Swarm consensus [pdf]

judofyr · on Dec 28, 2021

I read through the paper when the first draft was published on Arxiv a few weeks ago. It's a very neat algorithm and there seems to be a cool underlying concept here, but I wasn't quite able to make it practical.

This algorithm requires a lot of messages. E.g. if you have four nodes positioned in a line and an action is starting at the end, it will need in total 15 messages (A sends 4 messages to B; B sends 3 messages to both A+C; C sends 2 messages to both B+D; D sends one message to C). And in general what happens is that as the action is being propagated to the boundary of the graph, the current nodes keep "heart beating" to each other: They continue sending messages to each other which doesn't contribute to any specific exchange of information (other than staying in sync).

In addition this is heavily round-based (the nodes only progress once they've received responses from all neighbors) which means that one slow node ("straggler") can stall everything.

I'm super interested if it's possible to expand on the ideas in the paper though!

gritzko · on Dec 28, 2021

Actually, I may address it here.

> This algorithm requires a lot of messages

The algorithm requires (1) data propagation (proposal) messages and (2) heartbeat messages that confirm progress similar to TCP ACKs. The amount of heartbeat messages is not dependent on the presence/absence/number of proposals. Both types of messages are more or less unavoidable.

> one slow node ("straggler") can stall everything

In fully asynchronous systems, consensus is impossible anyway. Hence, there is always some turn duration/timeout value.

DarylZero · on Dec 28, 2021

Have you looked at Stellar at all?

https://www.stellar.org/papers/stellar-consensus-protocol

https://medium.com/interstellar/understanding-the-stellar-co...

gritzko · on Dec 28, 2021

Thanks, we will address that.

saurik · on Dec 28, 2021

At least at a high level, this sounds a lot like Avalanche?
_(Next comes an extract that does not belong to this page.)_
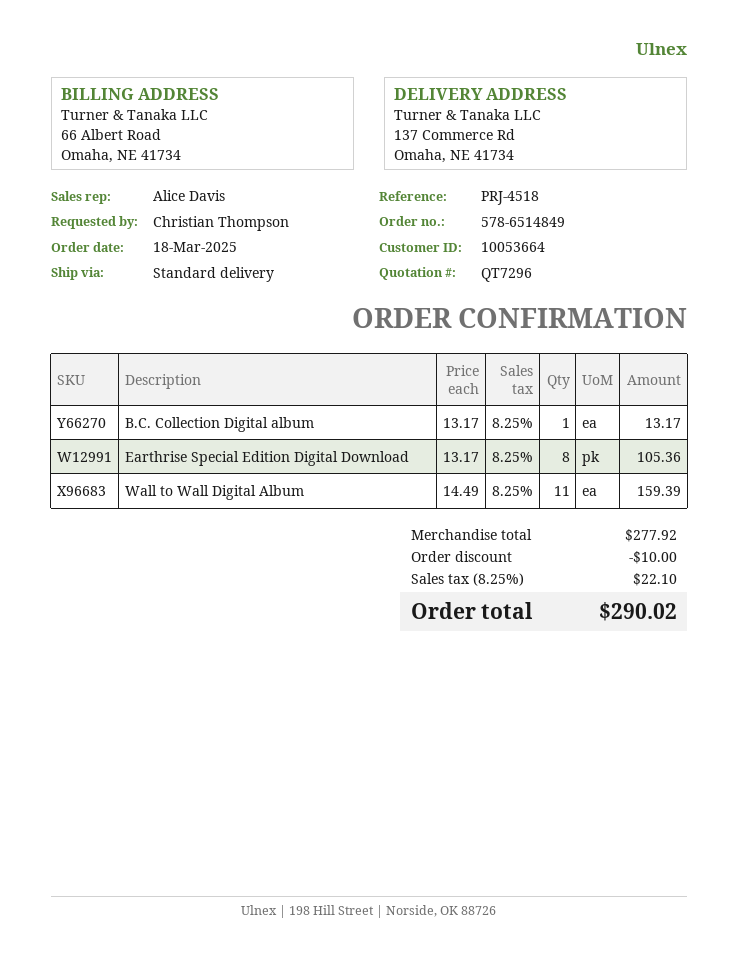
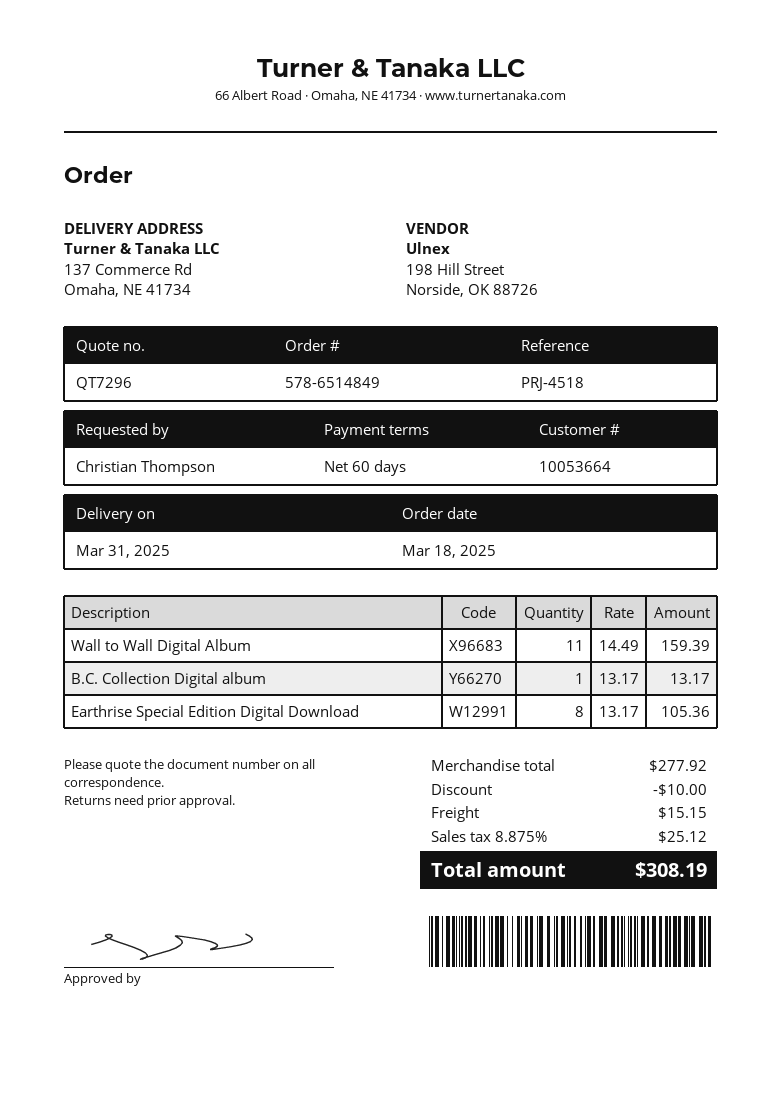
shipping: none -> 15.15
tax: 8.25% = 22.10 -> 8.875% = 25.12
total: 290.02 -> 308.19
Each node tells their neighbors about something and eventually a phase transition is passed that makes it super difficult for anyone to convince anyone something different happened? (Which itself claims to be revolutionary but has always felt like an example of an Ising model to me, which others have used for consensus.)

My biggest concern, at a lower level, is the mechanism used to try to get away from this algorithm having "turns"--which the real world does not have as there is no shared clock due to distance effects (which is made all the worse due to the Internet not satisfying triangle inequality)--seems to rely on a fixed diameter and some timing assumptions that squick me (as someone who always wants to find asynchronous solutions).

gritzko · on Dec 28, 2021

On the formal side, SC is deterministic and nodes only talk to their friends, which is the opposite of Avalanche. The article has some calculations for the case of real-world time, but in the end it is always a question of acceptable timeouts. In a fully asynchronous system, deterministic consensus is impossible. What does it mean practically is a different story though.
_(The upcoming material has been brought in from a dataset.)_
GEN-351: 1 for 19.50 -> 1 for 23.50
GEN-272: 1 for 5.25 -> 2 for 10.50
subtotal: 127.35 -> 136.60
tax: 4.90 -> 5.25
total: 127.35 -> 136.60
Regarding distance effects, if node clocks are well synchronized (like, NTP well, not TrueTime well) and the time step is long enough, then the heartbeat should work fine, I believe.
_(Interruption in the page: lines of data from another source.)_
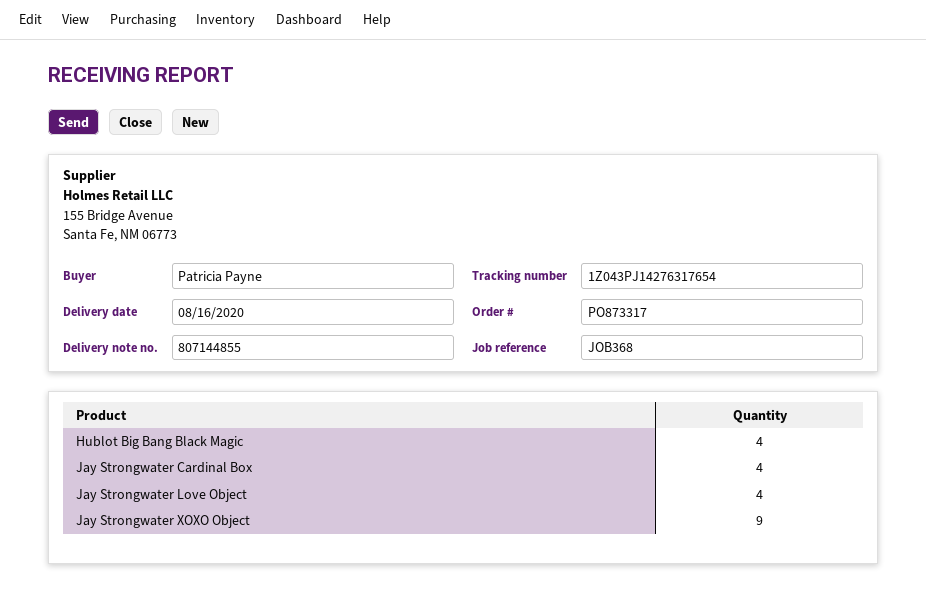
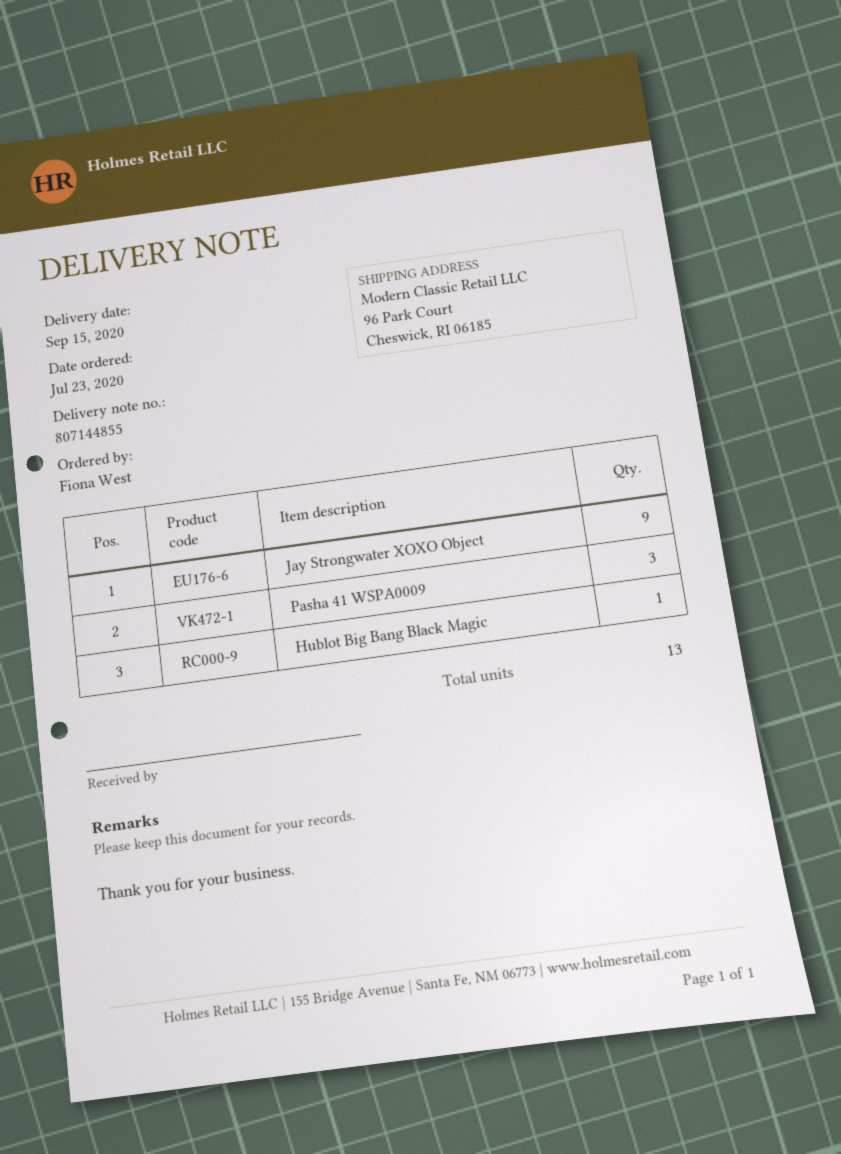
delivery date: 2020-08-16 -> 2020-09-15
ordered by: Patricia Payne -> Fiona West
Hublot Big Bang Black Magic: 4 -> 1
Jay Strongwater Cardinal Box: 4 -> none
Jay Strongwater Love Object: 4 -> none
Pasha 41 WSPA0009: none -> 3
DarylZero · on Dec 28, 2021

How does this compare to Stellar?

https://www.stellar.org/papers/stellar-consensus-protocol

https://medium.com/interstellar/understanding-the-stellar-co...

gritzko · on Dec 28, 2021

If I understand correctly, Stellar assumes there is some core of the network where quorum slices intersect?

noxer · on Dec 28, 2021

Don't know about Stellar but the original XRPL consensus which Stellar is based on requires each validator "node" (nodes that participate in consensus finding) to define which other nodes it listens to (This list of other nodes doesn't have to be public.) But if you would make all the lists public the most overlapped nodes would be the core. A common misconception is however that nodes in this core somehow have more rights or can somehow affect the outcome of the consensus. Which is not the case.

Each node enforces all rules. The overlap is only requires in the sense of that it prevents forking. I.e. if there would be 2 loosely connected "cores" the same size and they get disconnected form each other, both sides could keep going which is objectively worse than if the system halts until the problem is resolved. This "emergency halting" is only guaranteed if there is one core that is overlapped enough so that no 2 separated parts or the network could reach the 80% quorum.

DarylZero · on Dec 28, 2021

As I understand it, the protocol doesn't assume that.

It's just an assumption of the payment processing network built on top, that there will be some "strong set" or whatever of nodes that includes big banking institutions and that actual human beings will recognize as canonical.

api · on Dec 28, 2021

Neat paper, but: "Gnomes know each other, to start with, so the problem itself is non-existant, not to mention the price of the solution. Similarly, the Byzantine generals problem was found to be irrelevant at first. Gnomes know who their friends are."

That makes it useless for real world coordination outside of systems run by closed vertically integrated organizations like companies, governments, etc. In the real world you don't know who your friends are. That's the point of Nakamoto consensus, which is AFAIK the only known partial real world solution to this problem. Unfortunately it's grotesquely inefficient and still has failure modes when you assume "irrational" actors willing to burn resources just to destroy the system. That's why I called it a partial solution. I still wonder if an efficient general solution with no subjectivity and no assumption of a sentient or AI operator who can intervene is possible.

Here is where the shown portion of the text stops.